And Tor.com is hosting a giveaway of THE SHADOWS — comment between now and June 20th to win!

Lots of pictures, new links, and some more coherent thoughts to come.  Til then: Thank you for reading.  Thank you, thank you, thank you.

 

Spectacles

Un-Still Life

May 25, 2014    Tags: , , , ,   

May is whooshing to its end, and I can’t believe everything that’s been crammed into it: An amazing visit to the school and library in Rye, New Hampshire (read more here: http://www.seacoastonline.com/articles/20140508-NEWS-405080391) that allowed day trips to Salem and Concord (including a stop at Louisa May Alcott’s Orchard House, which was everything my eight-year-old self could have hoped for), the Gaithersburg Book Festival in Maryland, three local school visits, interviews, Skype chats, and increasingly exciting preparations for the release of VOL. FIVE: STILL LIFE on June 17th.

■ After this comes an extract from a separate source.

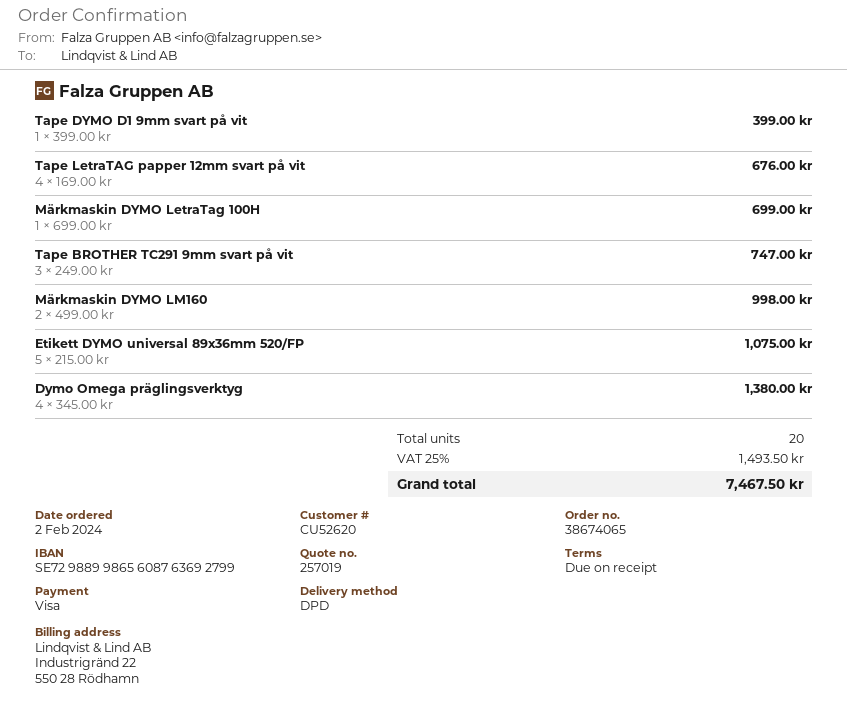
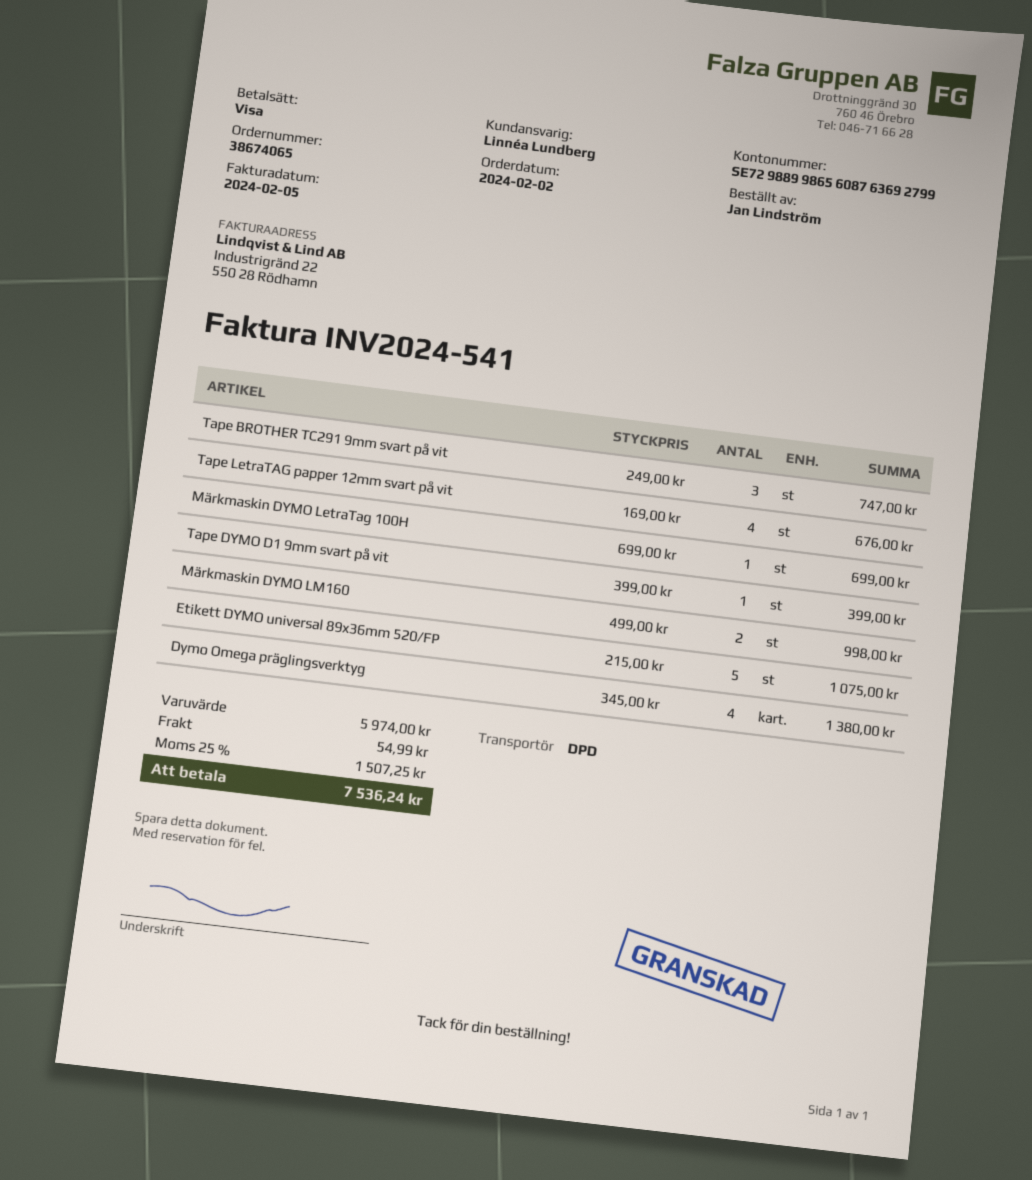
shipping: none -> 54.99
tax: 25% = 1493.50 -> 25% = 1507.25
total: 7467.50 -> 7536.24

In celebration of the approaching release, Literary Rambles is hosting a giveaway of one of the books in the series (winner’s choice!) and an interview with me: http://www.literaryrambles.com/2014/05/jacqueline-west-interview-and-book-of.html.

The Books of Elsewhere is also being featured at The Book Cellar as part of Middle Grade May: http://www.thebookcellarx.com/2014/05/middle-grade-may-books-elsewhere.html

Next week, I head back to the East Coast for a round of school visits in Fairfax County, Virginia, and then I zoom back home for a slew of release events — like this one:

Jacquline West Still Life Launch Invite(That’s right.  You’re officially invited to the Official Launch Party.  If you’re in the area, and you’re free, and you feel like it, please come.)

More info about all of those release events soon…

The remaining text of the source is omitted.